The Millionaire Market: Wealth Management in Transition MacroMonitor Marketing Report Vol. V, No. 9 May 2002

Shifts in demographics, lifestyles, and financial attitudes make it necessary for financial institutions periodically to reassess who their best customers are. Customer reevaluation is even more critical when serving millionaire clients, especially in today's volatile and uncertain economic environment. The composition and financial needs of the millionaire market are changing with the passing of the older generation. As old money makes way for new money, the wealth-management business needs to respond to this transition to continue to serve the millionaire market effectively and successfully.

Some 2.6 million U.S. households have financial assets of at least $1 million. In 2000 dollars, millionaire households jumped 30% between 1998 and 2000, a direct result of the exuberant market during this period. We expect the millionaire market not to grow as aggressively, and perhaps even (temporarily) register a decline in numbers, at least for 2002. But the resilience and overall strength of the U.S. economy should foster continued growth in the number of wealthy households throughout this decade and into the future.

Increase in Numbers of Millionaires*

Increase in Numbers of Millionaires


Whatever the state of the financial markets however, demographic and other factors are at work altering the composition and nature of the millionaire market. This MacroMonitor Marketing Report offers some useful insights that can help financial institutions meet the needs of today's and the next generation's millionaires. Three developments will affect the wealth-management business:
  • The passing of the mantle of wealth to working Boomer households is strongly evident. Boomers now account for about one-third of the millionaire market, up from 17% in 1996. With this generational transition comes an accompanying shift in how millionaires view and use their wealth.
  • The female head of household will increasingly become a critical decision making partner in the millionaire households' financial affairs.
  • The Internet has raised the bar for delivering financial services to the wealthy. Not only has it made financial information more widely available and easily accessible, but also it has turned financial transactions, particularly securities trading, into a commodity rather than a special purview of the financial provider. This change puts a premium on other aspects of the financial relationship.
The demographics of today's millionaires warrant a more complicated marketing strategy to meeting their evolving financial needs. With the millionaire market shifting toward the relatively younger working Boomer households that can expect to live longer and more productive lives, financial institutions will need to offer a more multidimensional array of wealth-management products and services.

As more and more financial institutions focus on the wealthy, market competition has intensified.
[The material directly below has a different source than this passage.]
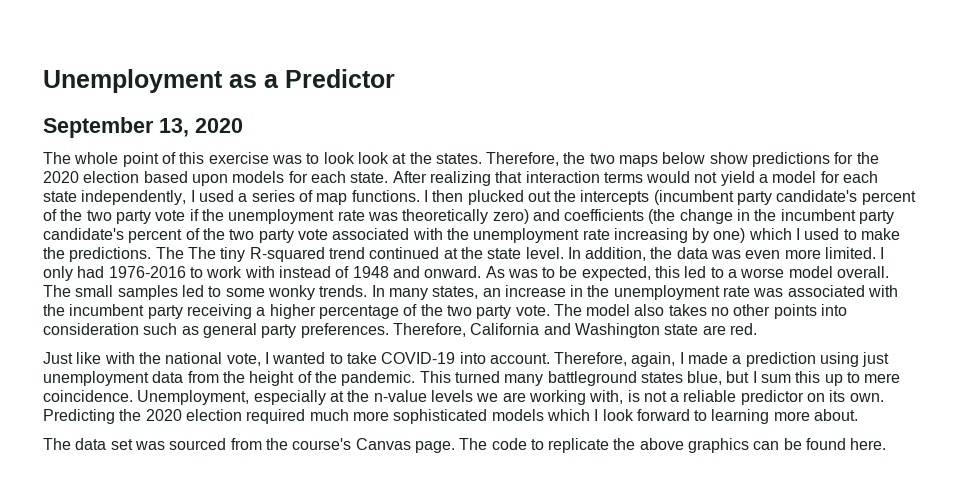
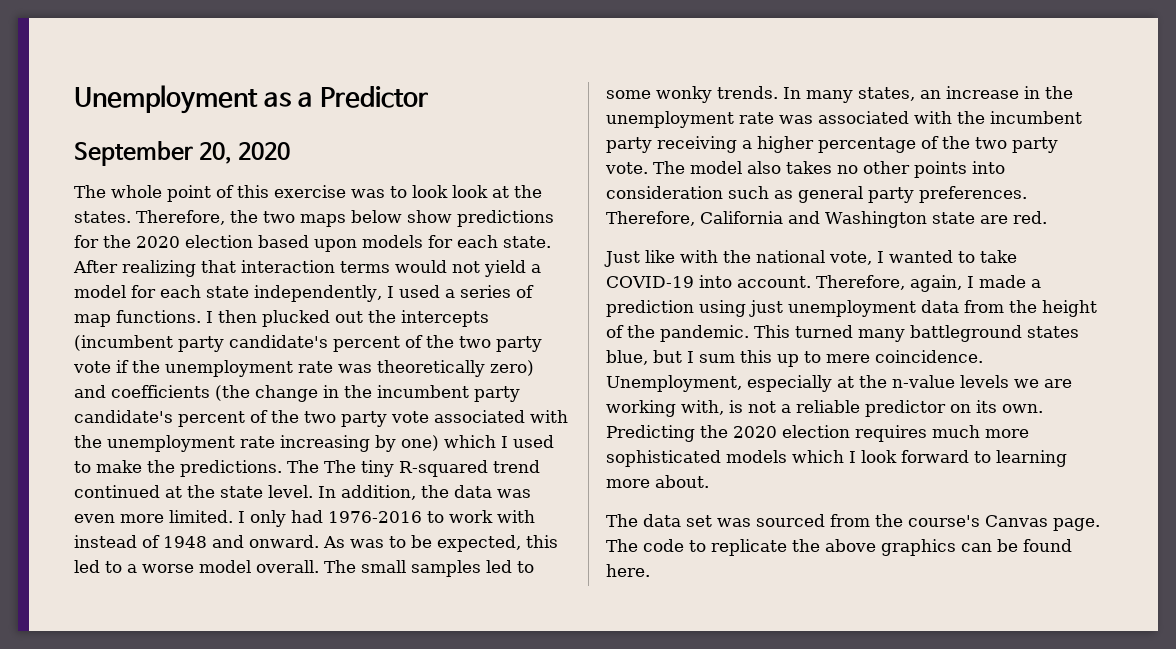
- September 13, 2020
+ September 20, 2020
- Predicting the 2020 election required much more sophisticated models which I look forward to learning more about.
+ Predicting the 2020 election requires much more sophisticated models which I look forward to learning more about.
A smart strategy might be for financial institutions to establish relationships early on in the wealth-creation processthat is, targeting the near millionaires and strengthening financial ties as they move up the wealth pyramid. "Growing your own" as opposed to cherry-picking this small and very competitive millionaire market might well be the strategic move that will ultimately lead to success in capturing a profitable share of the millionaire market.